Front-end code edit data:
——————

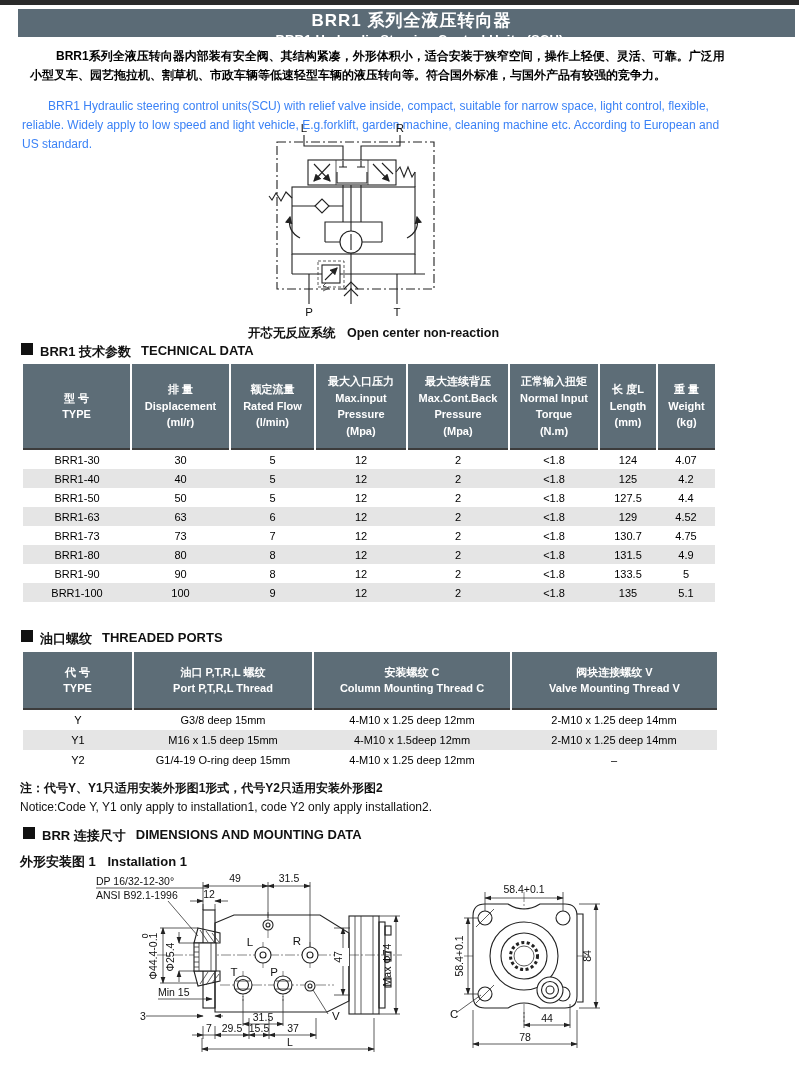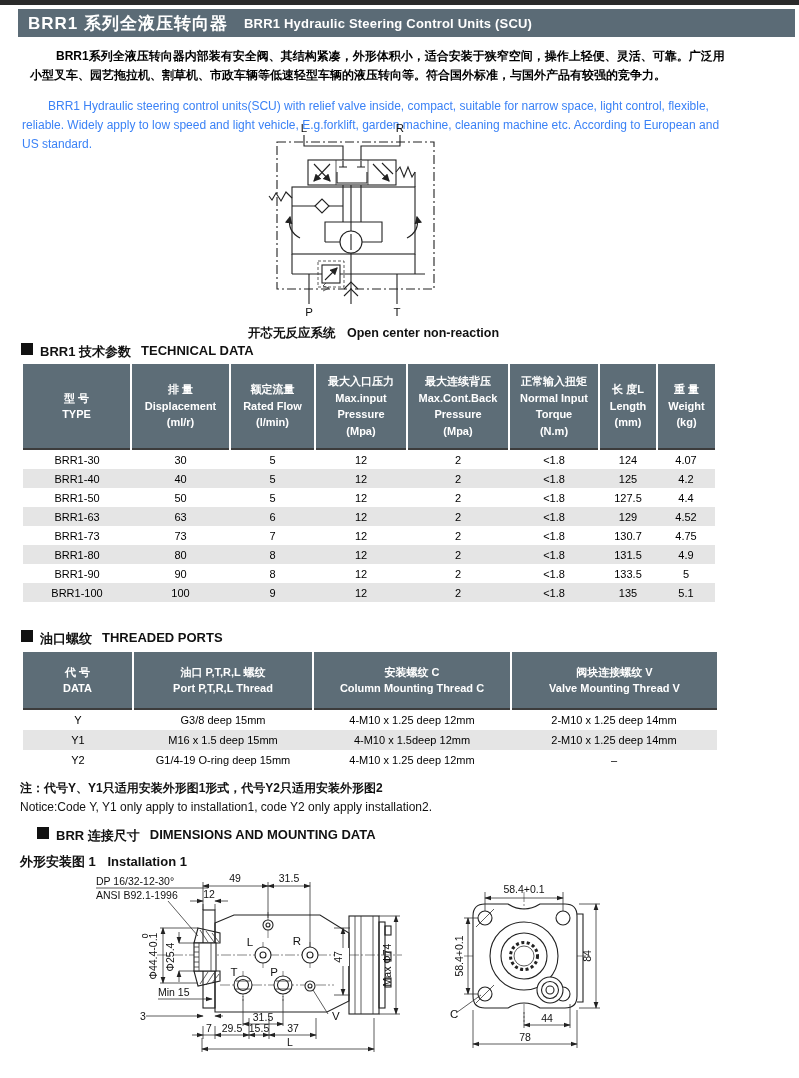--- a/index.html
+++ b/index.html
@@ -14,7 +14,7 @@
   
   .header-bar{
     left:18px;top:9px;width:777px;height:28px;background:#5b6b76;
-    display:flex;align-items:center;padding-left:10px;box-sizing:border-box;
+    display:flex;align-items:center;padding-left:10px;box-sizing:border-box;flex-direction:column;
   }
   .header-bar .zh{color:#fff;font-size:17px;font-weight:bold;letter-spacing:1px;}
   .header-bar .en{color:#ffffff;font-size:13px;font-weight:700;margin-left:16px;letter-spacing:.2px;}

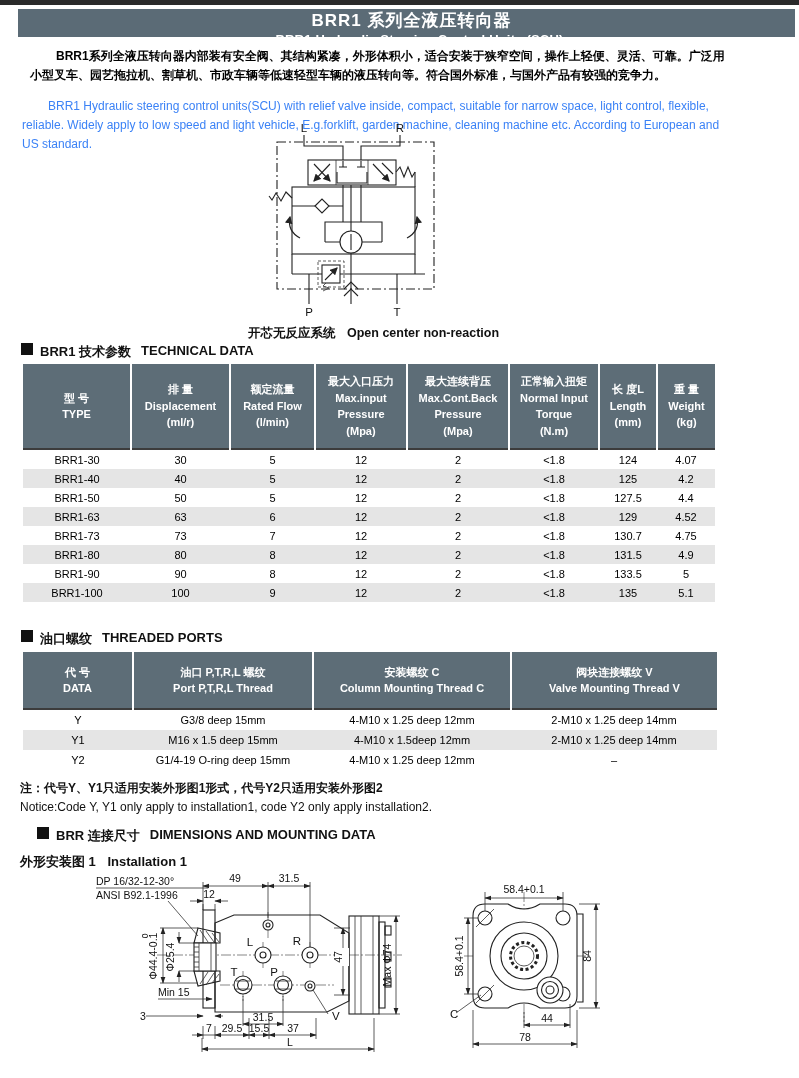--- a/index.html
+++ b/index.html
@@ -288,7 +288,7 @@
   <thead>
     <tr>
       <th>代  号
-DATA</th>
+TYPE</th>
       <th>油口 P,T,R,L 螺纹
 Port P,T,R,L Thread</th>
       <th>安装螺纹 C

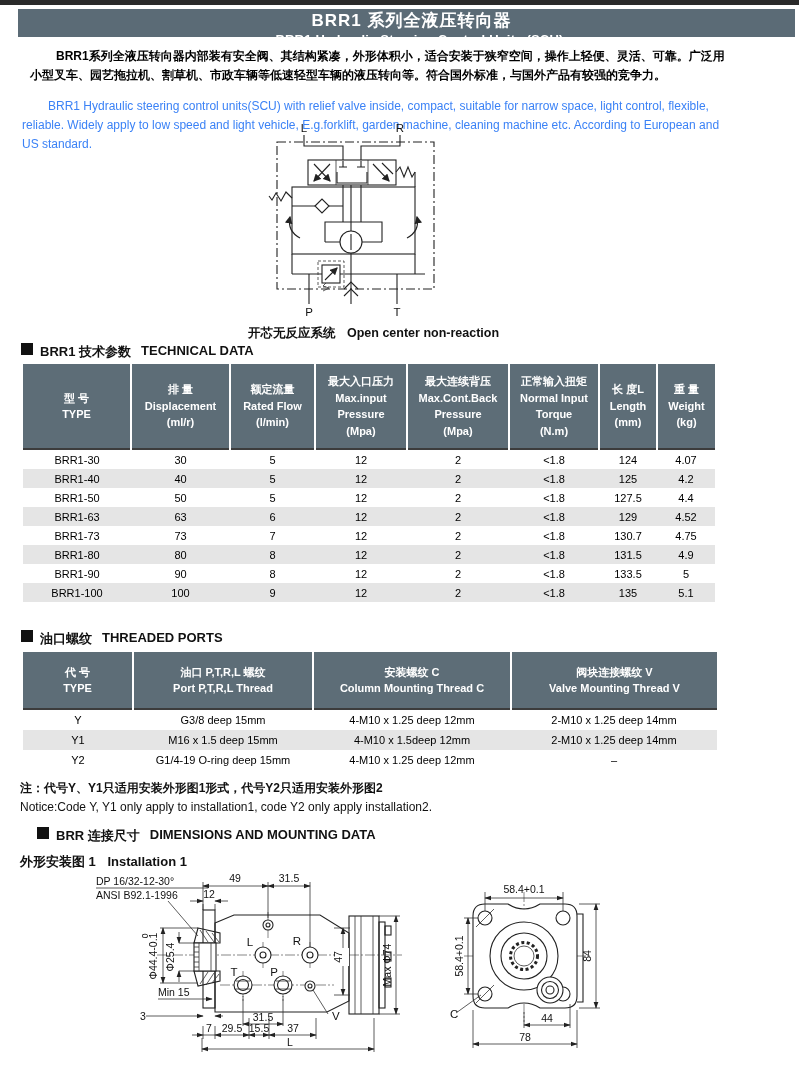--- a/index.html
+++ b/index.html
@@ -34,7 +34,7 @@
   .section-title .en{margin-left:10px;}
   .st1{left:21px;top:343px;}
   .st2{left:21px;top:630px;}
-  .st3{left:37px;top:827px;}
+  .st3{left:23px;top:827px;}
   .install-label{left:20px;top:853px;font-size:13px;font-weight:bold;}
   
   table{border-collapse:collapse;table-layout:fixed;}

——————

ABOUT THIS TASK: The lines to copy are those in the records above containing the word "padding".

EXERCISE OUTPUT:
-    display:flex;align-items:center;padding-left:10px;box-sizing:border-box;
+    display:flex;align-items:center;padding-left:10px;box-sizing:border-box;flex-direction:column;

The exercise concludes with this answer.